Comparing Lobbying Regulations

Comparing lobbying regulations around the world

Marie Lintzer

How do countries compare with regulating lobbying? What are the best practices? Are there any lessons learned from the existing mechanisms? These are the types of questions the French High Authority for transparency in public life addresses in its recent publication on lobbying.

The study covers 41 jurisdictions, including all European Union Members States along with such countries as Canada, Chile and the United States, local initiatives such as the one implemented in Catalonia, and the mechanism provided for by European institutions.

Trust in institutions requires information on the ways in which public decisions are made. Transparency of interactions between lobbyists and public officials is therefore crucial in ensuring public integrity in the normative process.

Designed to highlight the transparency practices that exist at European and global level, the study takes the form of an interactive table. It includes information on the various laws, regulations and codes of conduct implemented in the selected jurisdictions to ensure oversight of lobbying activities, as well as on the institutions responsible for applying these rules.

Compiling data provided in reports issued by the Group of States against Corruption (GRECO), the Organisation for Economic Cooperation and Development (OECD), the European Parliament and Transparency International as well as in research articles, legislative texts and online resources in each country, this document enables better understanding of the diversity of definitions of lobbying, the types of public officials concerned, and the means of control provided for by the various jurisdictions.

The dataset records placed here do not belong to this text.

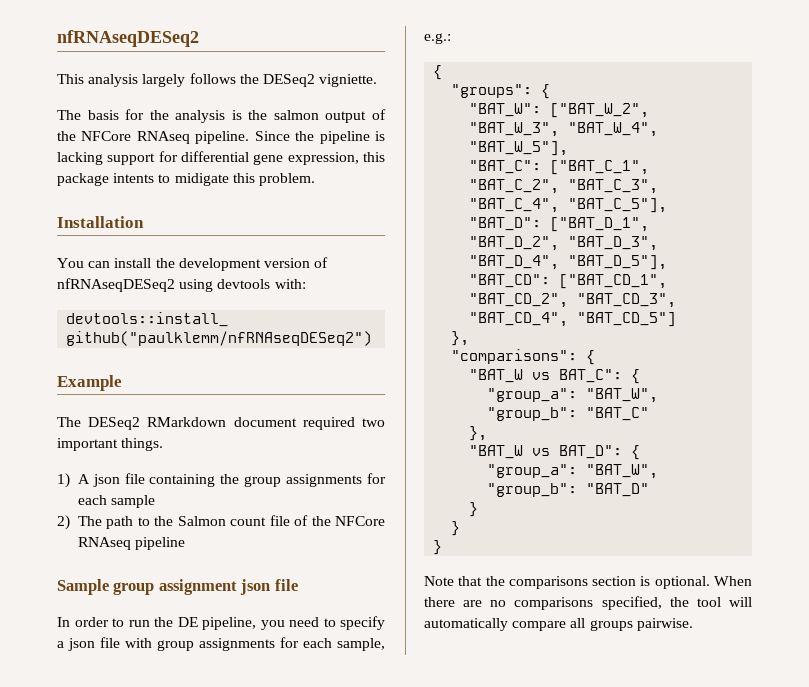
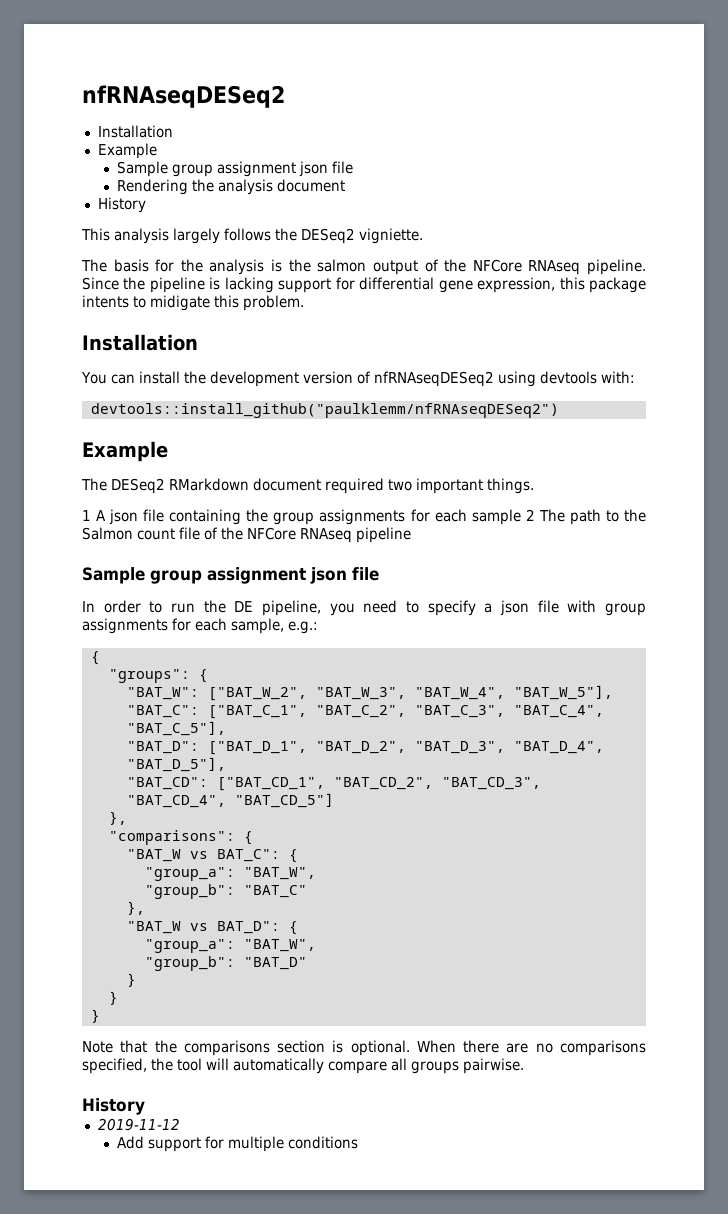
[57,30,199,47] nfRNAseqDESeq2 -> [82,85,285,108] [97,125,173,138] [97,143,157,159] [116,161,353,177] [116,179,345,195] [97,197,146,213] nfRNAseqDESeq2 // Installation // Example // Sample group assignment json file // Rendering the analysis document // History
[57,473,70,488] 1) -> [82,510,91,521] 1
[57,515,70,530] // 2) -> [525,509,535,521] 2
(693, 624) none -> [82,1098,145,1115] [97,1118,180,1131] [116,1136,358,1152] // History // 2019-11-12 // Add support for multiple conditions

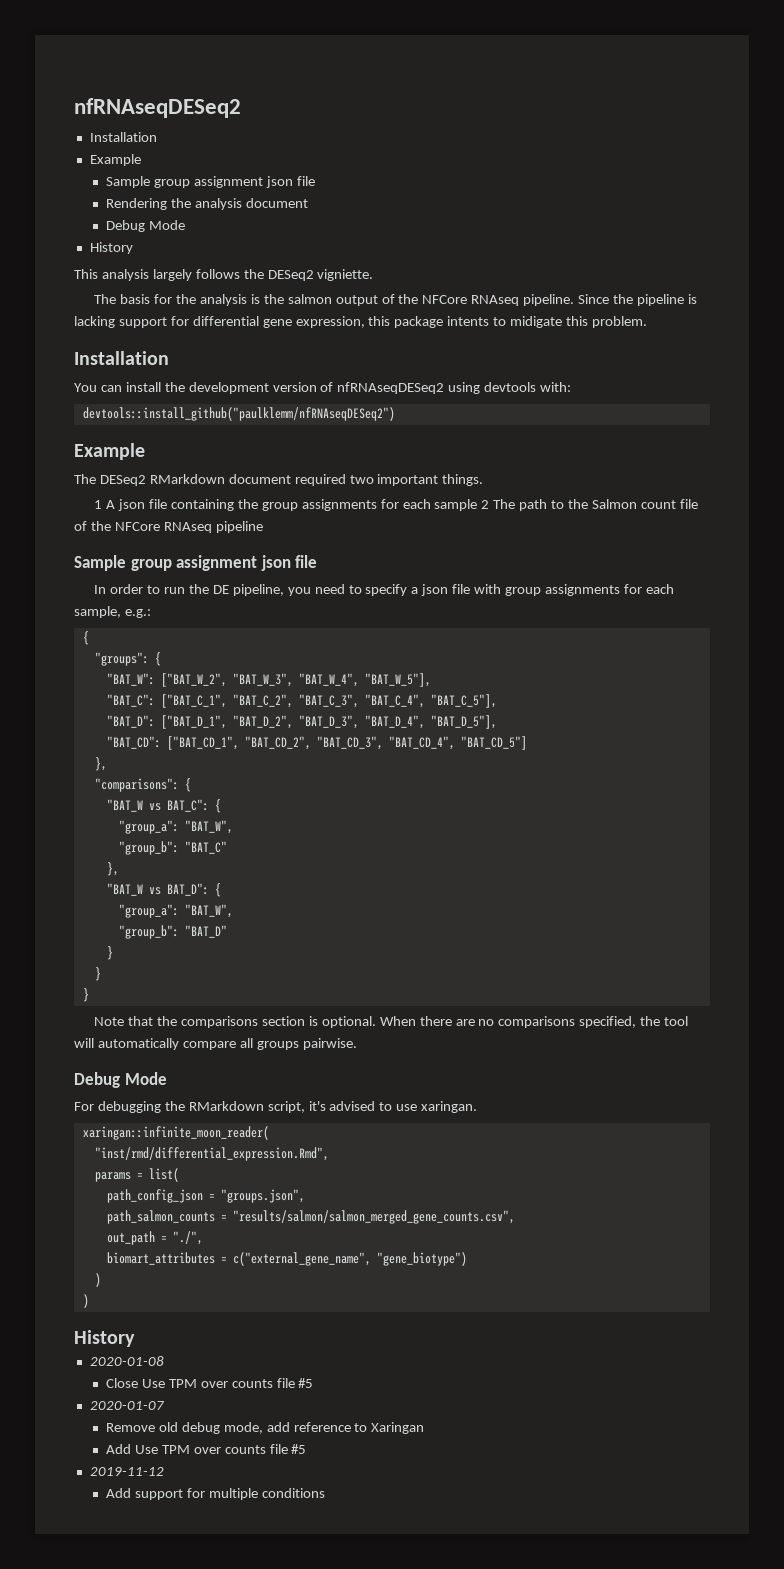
(345, 185) none -> [105,220,185,232] // Debug Mode
[82,1098,145,1115] History -> [74,1072,167,1088] [74,1101,478,1113] [82,1126,269,1140] [94,1147,329,1161] [94,1168,179,1182] [106,1189,305,1203] [106,1210,515,1224] [106,1231,203,1245] [106,1252,467,1266] [94,1273,101,1287] [82,1294,89,1308] [74,1330,135,1347] [89,1356,164,1366] [105,1378,314,1388] [89,1401,165,1410] [105,1422,425,1434] [105,1444,307,1454] Debug Mode // For debugging the RMarkdown script, it's advised to use xaringan. // xaringan::infinite_moon_reader( // "inst/rmd/differential_expression.Rmd", // params = list( // path_config_json = "groups.json", // path_salmon_counts = "results/salmon/salmon_merged_gene_counts.csv", // out_path = "./", // biomart_attributes = c("external_gene_name", "gene_biotype") // ) // ) // History // 2020-01-08 // Close Use TPM over counts file #5 // 2020-01-07 // Remove old debug mode, add reference to Xaringan // Add Use TPM over counts file #5

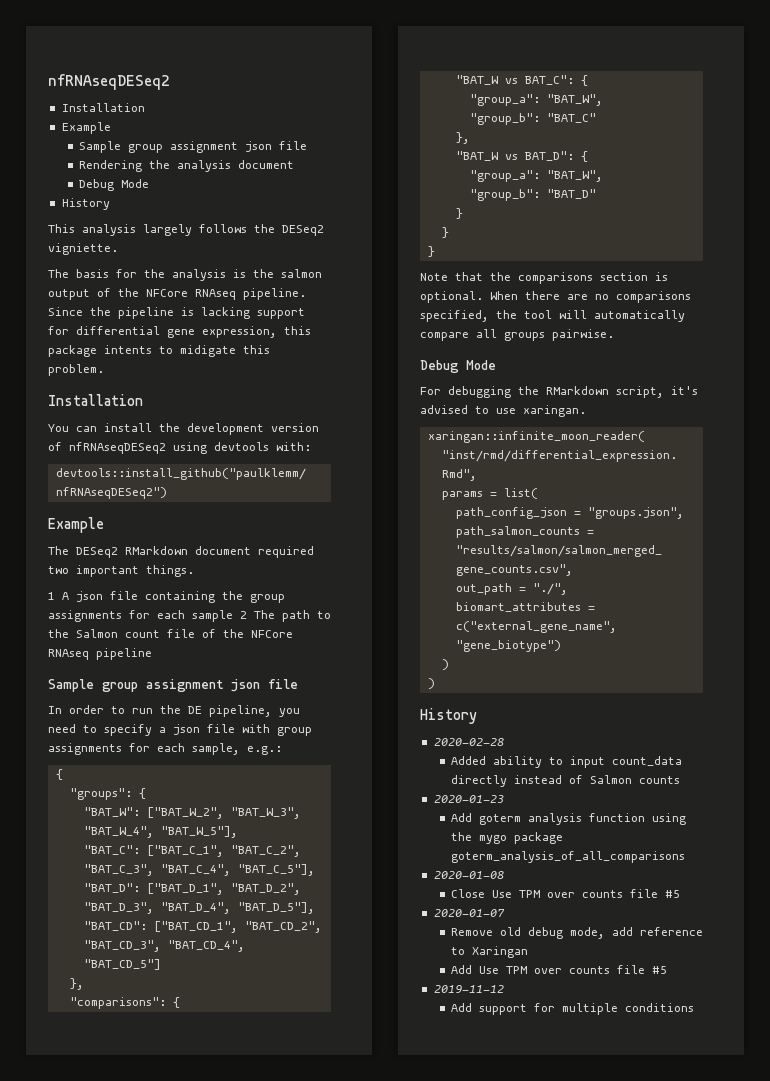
(135, 1338) none -> [433,738,504,746] [450,756,682,768] [450,775,680,787] [433,795,504,803] [450,813,686,825] [450,832,563,844] [450,851,685,863] // 2020-02-28 // Added ability to input count_data directly instead of Salmon counts // 2020-01-23 // Add goterm analysis function using the mygo package goterm_analysis_of_all_comparisons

Analyses are based on a number of criteria that are essential to effective oversight of lobbying, ensuring safeguarded performance of lobbying activities targeting public decision-makers:


  • The existence of a law on lobbying;

  • The obligation incumbent upon lobbyists to be registered in a register, categories of lobbyists required to register, and the register’s accessibility;

  • The public officials concerned by lobbying activities and their obligations;

  • The information that lobbyists have to declare and how often it has to be updated;

  • The ethical commitments to which interest representatives are subject;

  • The sanctions regime applicable to lobbyists that disregard their obligations; and

  • The means of control and investigation allocated to the entity responsible for ensuring that lobbyists comply with their declarative and ethical obligations.

About the author

Marie Lintzer is the Head of international partnerships at the High Authority for transparency in public life, which aims at promoting the integrity and exemplarity of public officials and manages the lobbying transparency registry in France. She is an anti-corruption and public sector transparency expert with more than ten years of international experience. She worked on governance issues in the oil, gas and mining sector, first in London for the consulting firm Resource Consulting Services, then in New York for the Natural Resource Governance Institute, formerly part of the Open Society Foundations. Marie graduated in law from the University of Paris II and Oxford, and in public management form the London School of Economics.